Father Mike played the guitar, and insisted that we call him “Father Mike,” so
he was somewhat cool, as Catholic priests go. Father Mike was friendly in an
unforced way to us awkward Catholic thirteen-year-olds (is there a more awkward
demographic?). So I was already inclined to feel warmly toward Pastor Ben,
although I did not and still do not quite know what Presbyterians believe. But
between his casual, open demeanor and his admiring words about a female
medieval saint, I was attuned to everything else he said that night. Eventually
the talk shifted more overtly to the theme of the night, “Religion in the
public square.” Pastor Ben made a point about the superficiality of how
religion, and religious squabbles, are portrayed and often portray themselves
in the greater social consciousness. The squabbles and seemingly changeless
back-and- forths between different denominations brought to mind, he said, a
line from the Book of Ecclesiastes: “Vanity of vanities! All is vanity!” But,
according to Pastor Ben, a more accurate translation would actually be “vapor.”
As in, “all is vapor.” Transitory, ephemeral, ultimately without weight, it
leaves nothing of value, nothing at all, behind. Later in that same passage in
Ecclesiastes, the speaker moans, What has been is what will be, and what has
been done is what will be done, and there is nothing new under the sun.

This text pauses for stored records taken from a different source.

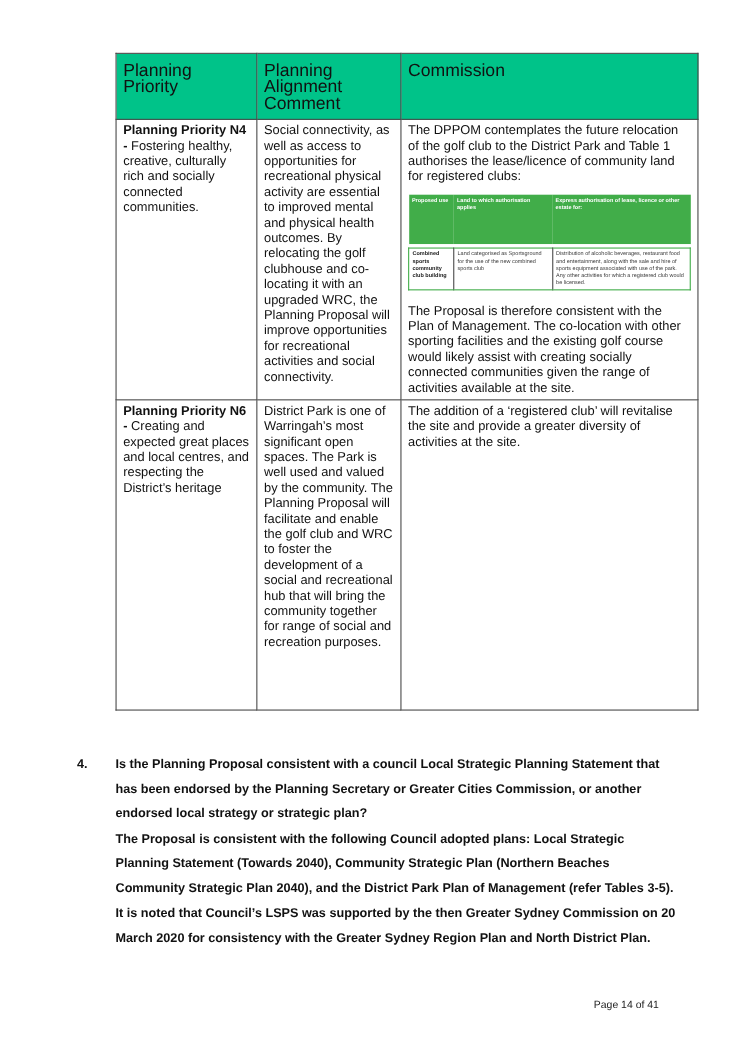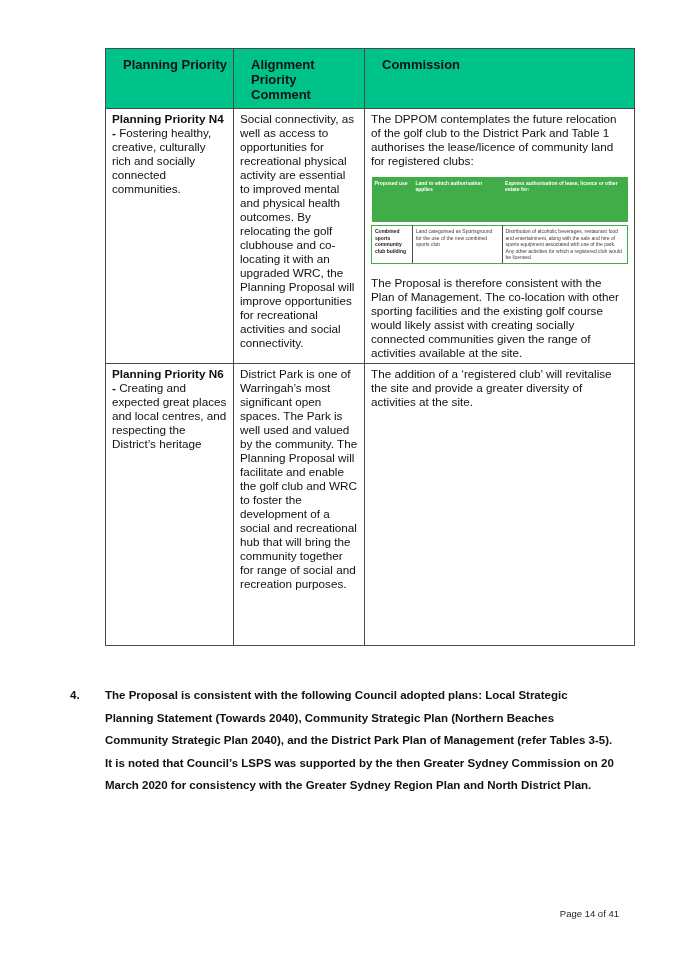"Planning Priority" .main-table th { font-size: 13px -> 16px; font-weight: bold -> normal; padding: 8px 6px 6px 17px -> 8px 6px 6px 6px }
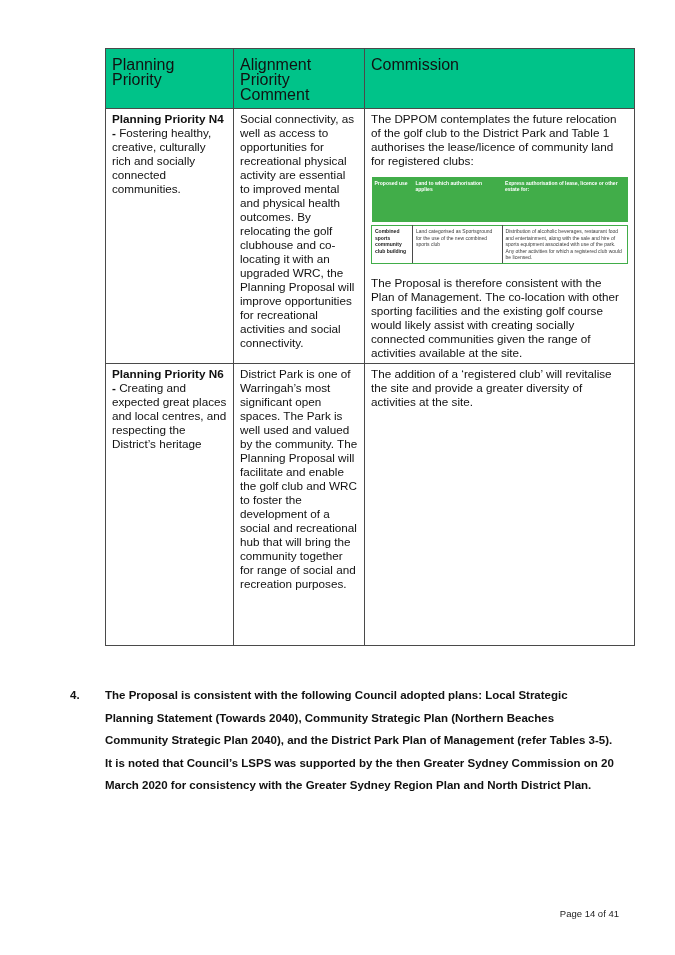"Alignment Priority Comment" th { text: Alignment Priority -> Planning Alignment }
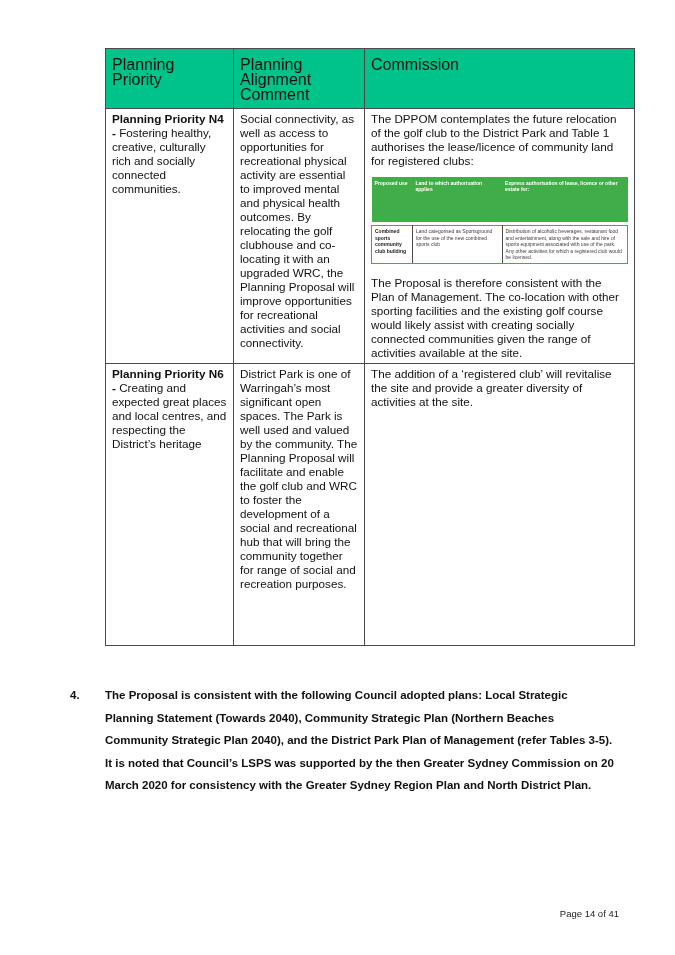"Is the Planning Proposal consistent" p.question { html: none -> <p>Is the Planning Proposal consistent with a council Local Strategic Planning Statement that has been endorsed by the Planning Secretary or Greater Cities Commission, or another endorsed local strategy or strategic plan?</p> }
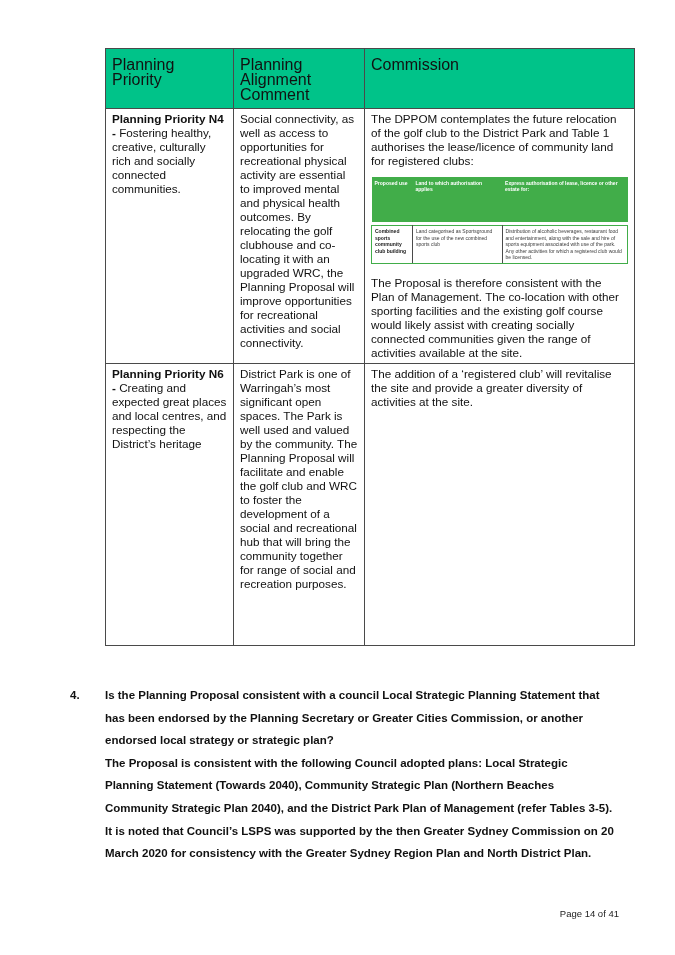"Page 14 of 41" .footer { right: 56px -> 76px }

Is there a
thing of which it is said, “See, this is new”? It has been already in the
ages before us.
As I listened to the novelist chat
with the editor through the tinny speaker of my iPhone, the novelist living my
imagined perfect life, I felt my lungs collapse, my breath constricted by the
weight of my jealousy.
Letting go. It
sounds so easy, clean and pure, light and fresh like laundry billowing on the
clothesline. Just let it go! There it goes! Good-bye!
But it’s hard
work, hard and necessary work. St. Julian did the work, the way she interpreted
it. Think of all she let go of: a family, a home. The touch of another human
being. Sunlight.
“Letting go” is an
active process; it’s no coincidence that the verb is a present participle, an
active word, ongoing. I stopped reading the review of the novelist’s new book;
I paused the podcast, and then deleted it. I reminded myself, Vanity and vapor, that’s what it is. All is
vanity, all is vapor.
As I write this, the sun is shining, and my baby is
napping. I am still letting go of the envy, of the too-easy regret and magical
but pointless what-ifs and if-onlys, and I know I will need to let
go of them again tomorrow, and all the days after that. But I am doing the
work. I am diving deep into the dark waters, and every time I manage to kick my
way to the surface, I take another breath.